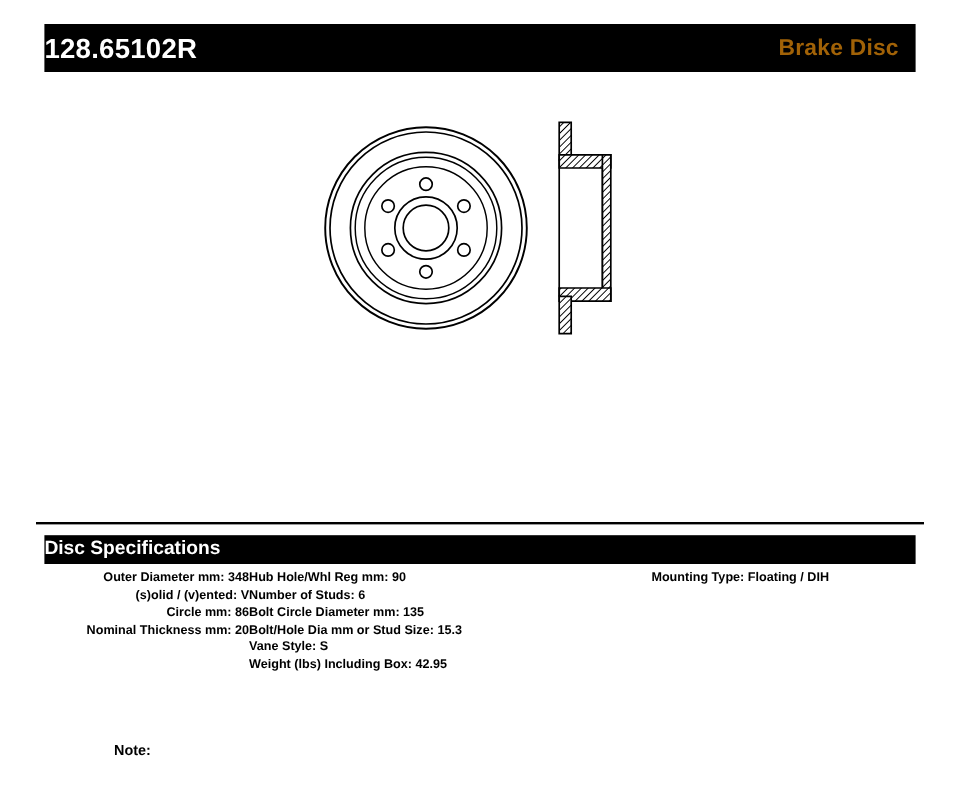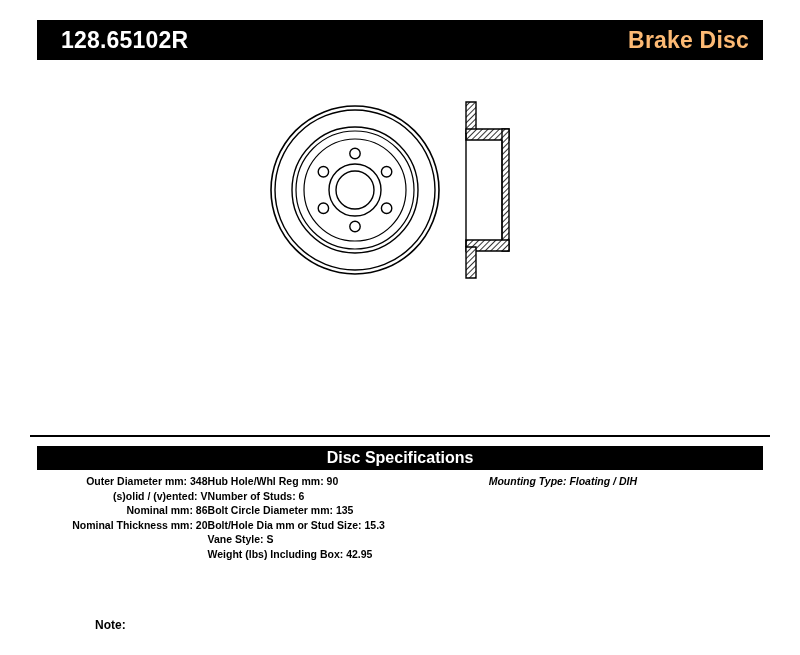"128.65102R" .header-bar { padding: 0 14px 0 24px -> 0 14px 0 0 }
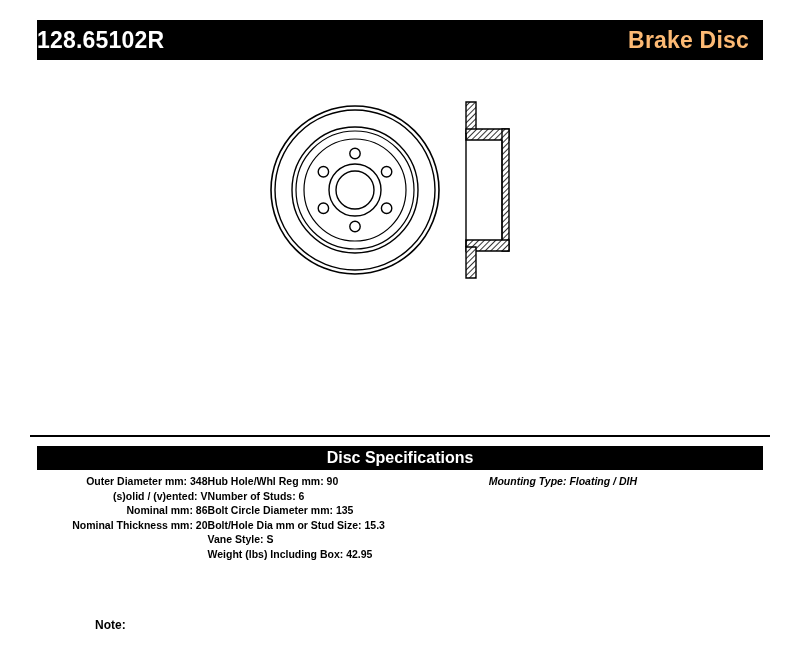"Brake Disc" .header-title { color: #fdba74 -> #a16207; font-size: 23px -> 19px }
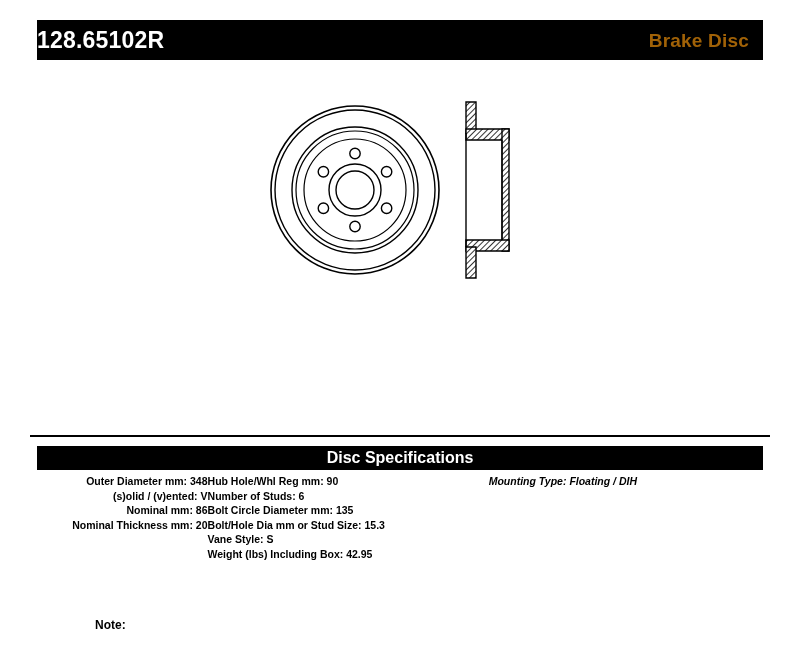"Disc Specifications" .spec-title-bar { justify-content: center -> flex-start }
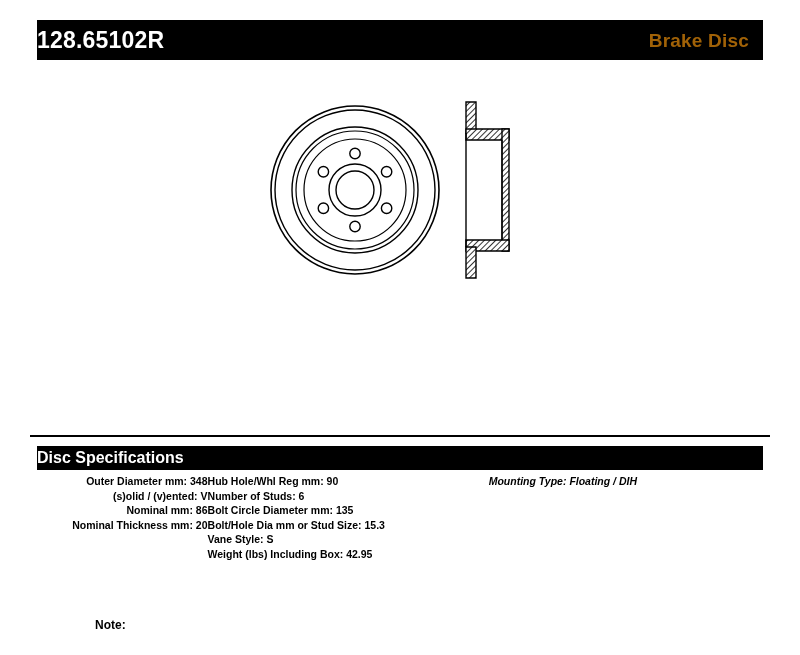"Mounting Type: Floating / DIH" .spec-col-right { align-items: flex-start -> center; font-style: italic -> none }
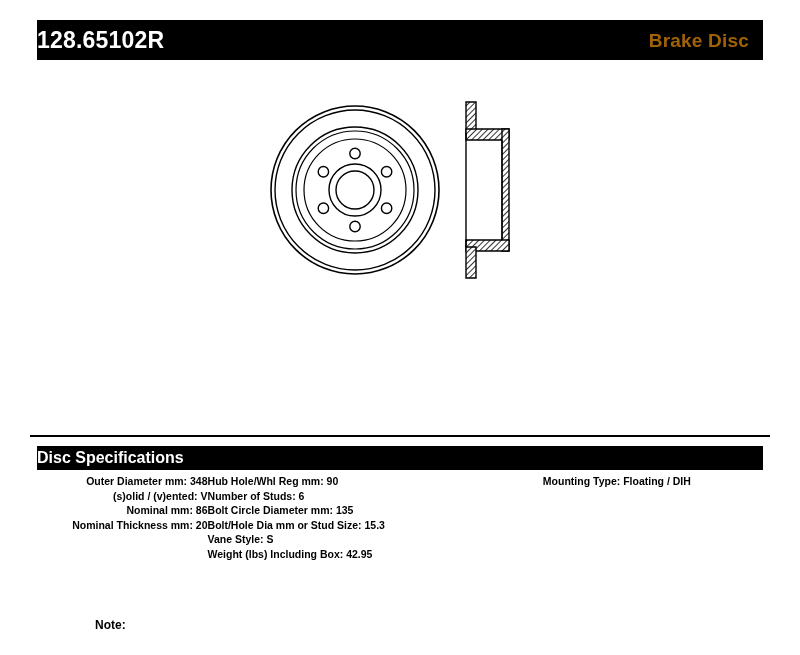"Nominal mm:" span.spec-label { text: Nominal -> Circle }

• TASK TO COMPLETE:
Would you reproduce the lines from the one with "justify-content: center ->" through the final line of the data above, exactly and only those, without any pictures?

• EXPECTED ANSWER:
"Disc Specifications" .spec-title-bar { justify-content: center -> flex-start }
"Mounting Type: Floating / DIH" .spec-col-right { align-items: flex-start -> center; font-style: italic -> none }
"Nominal mm:" span.spec-label { text: Nominal -> Circle }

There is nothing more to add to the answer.